China, in its obvious competition with the US for world hegemony, has initiated the peaceful move toward global economic cooperation starting with its offers of railway network and infrastructure funding and technical assistance for all. This is possible because of Beijing’s current economic successes since the death of Mao Zedong who ousted Chiang Kai-shek and his Nationalist Party who fled to and sought refuge in Taiwan.

This initiative from Chinese President Xi Jingping, of course is punctuated with China’s nine-dash-line territorial sovereignty claim over almost all of the South China Sea and the People’s Liberation Army’s military facilities buildup in the Spratly archipelago.
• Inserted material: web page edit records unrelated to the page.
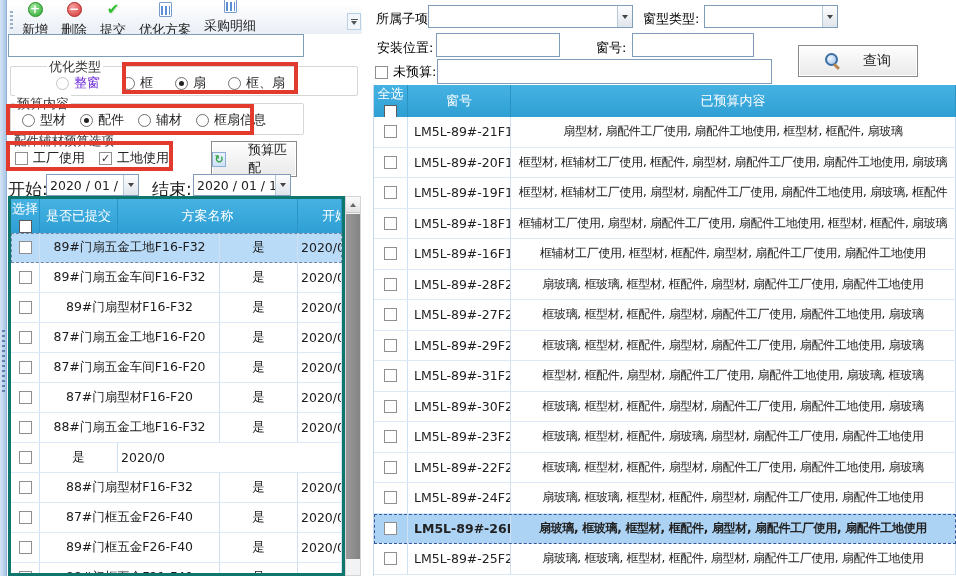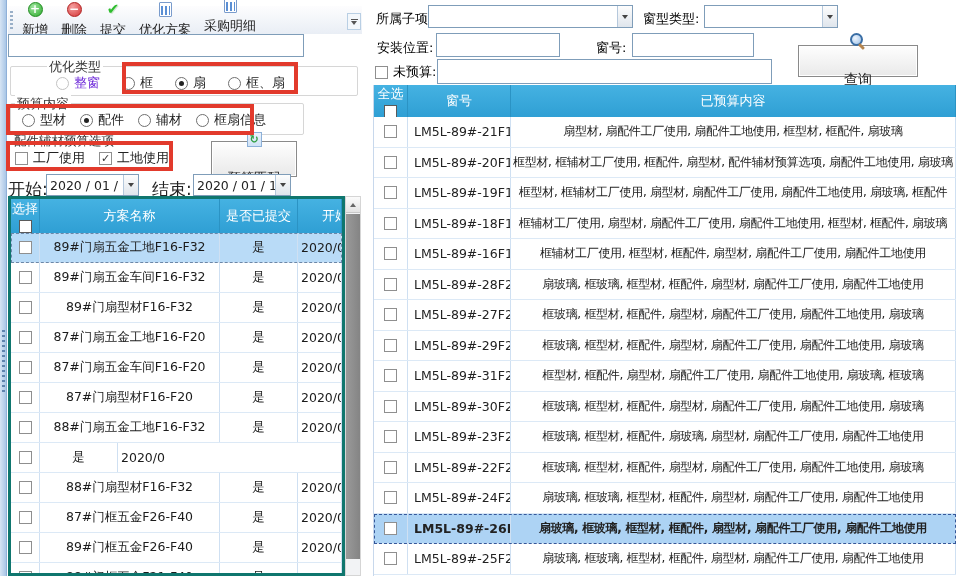"查询" .btn { flex-direction: column -> none }
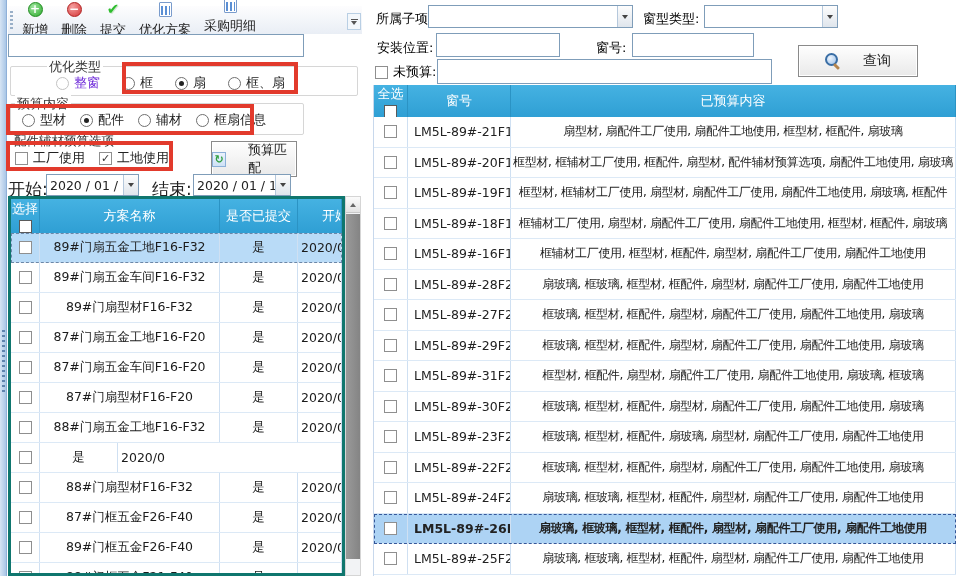"框型材, 框辅材工厂使用, 框配件, 扇型材, 配件辅材预算选项," div.c { text: 配件辅材预算选项 -> 扇配件工厂使用 }
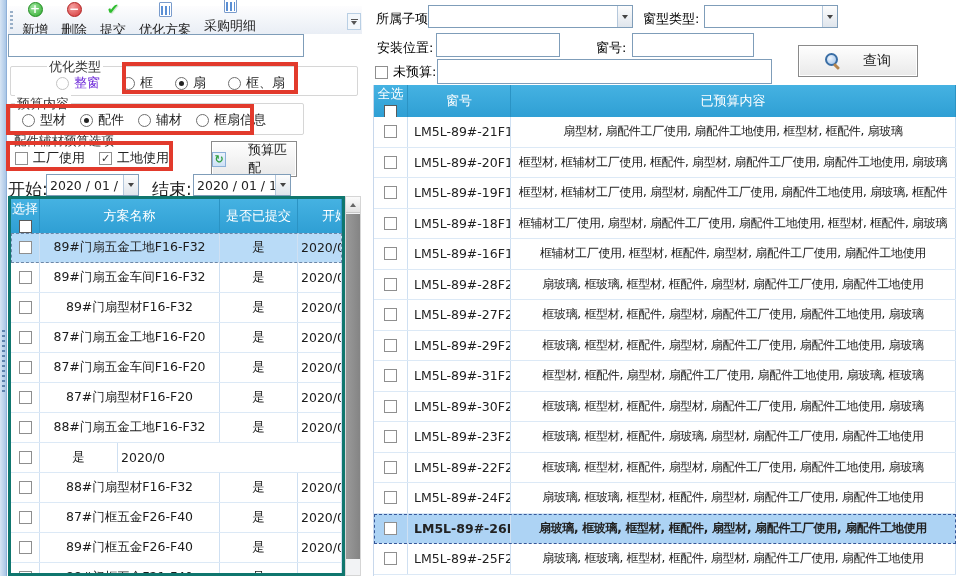"方案名称" div.th { order: before "是否已提交" -> after "是否已提交" }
We found this economic push for “build, build, build,” as President Rodrigo Duterte terms it—as articulated in the public-private partnership projects forum of the Center for Philippine Futuristics Studies and Management last week—as the answer to the pressing extreme poverty issues of the Philippines and the entire Asean.

On the PPP pipeline here are 35 projects, ranging from rehabilitation and expansion of our national railway lines to connect most of the major islands to airports, seaports, special manufacturing zones and reclamation of parts of the Manila Bay, amounting to some P426.10 billion. Timeline: to be finished during the remaining term of Duterte (and probably a year more beyond).

Construction undertakings like the PPP have its beneficial multiplier impact on the total economy because of the capacity to generate at least 100 employment opportunities for every peso invested in the projects. This should easily push the NEDA projected growth rate from five to seven percent annually for the next decades.

This is clearly the reason the international financial/credit and economic rating institutions like Standard and Poor, Fitch, the World Bank and the Hong Kong Shanghai Banking Corp. have figured that the 10 Asean members will be the world’s fastest growing region—and the Philippines will lead it with about seven percent of GDPP annual growth rate.

The PPP Center’s deputy executive director Eleazar Ricote, with almost 20 years of PPP years under his belt, said their office is now a one-stop shop for any private enterprise which may want to participate in the PPP, which is bedrocked on the national development plan: AmbisyonNatin 2040 designed to provide a strong economy for the country, comfortable life for every citizen, and a sustainable peaceful future for the next generations.

He warns, however: “There are risks involved which the private participants must effectively manage to be successful. They will own the equities and the project.” The government or the public will facilitate their operations with the appropriate governing rules and linkages with the local government units.

This can be the empowering factor to shift the economy from a consumer-spending driven to an investment-triggered one—something good for the agriculture and fisheries sectors which are the under-employed and most marginalized of our labor groups. They make up 70 percent of our population. The same is true with the Aseam, except for Singapore and Brunei Darussalam.

The Bangko Sentral ng Pilipinas deputy director for economic research, Sittie Butocan, admitted that the PPP program will have the effect of increased money in circulation but assured the forum participants the BSP will monitor the daily developments to “prevent any overheating of the economy. We will stick to our mandated duty of keeping the price fluctuations at manageable levels for economic stability.”

Geopolitically, this is the outcome of the Duterte administration’s independent foreign policy—in short, be a friend of everyone and the enemy of no one. In fact, Japan and India have joined hands in prioritizing this international economic push. They announced last May their Asian-African Growth Corridor (AAGC) in partnership with the Economic Research Institute for Asean and East Asia.

The AAGC will work for enhancing capacities and human capital skills from India to Japan, qualify infrastructure and institutional connectivity, promote development and cooperation projects and push for people-to-people partnership.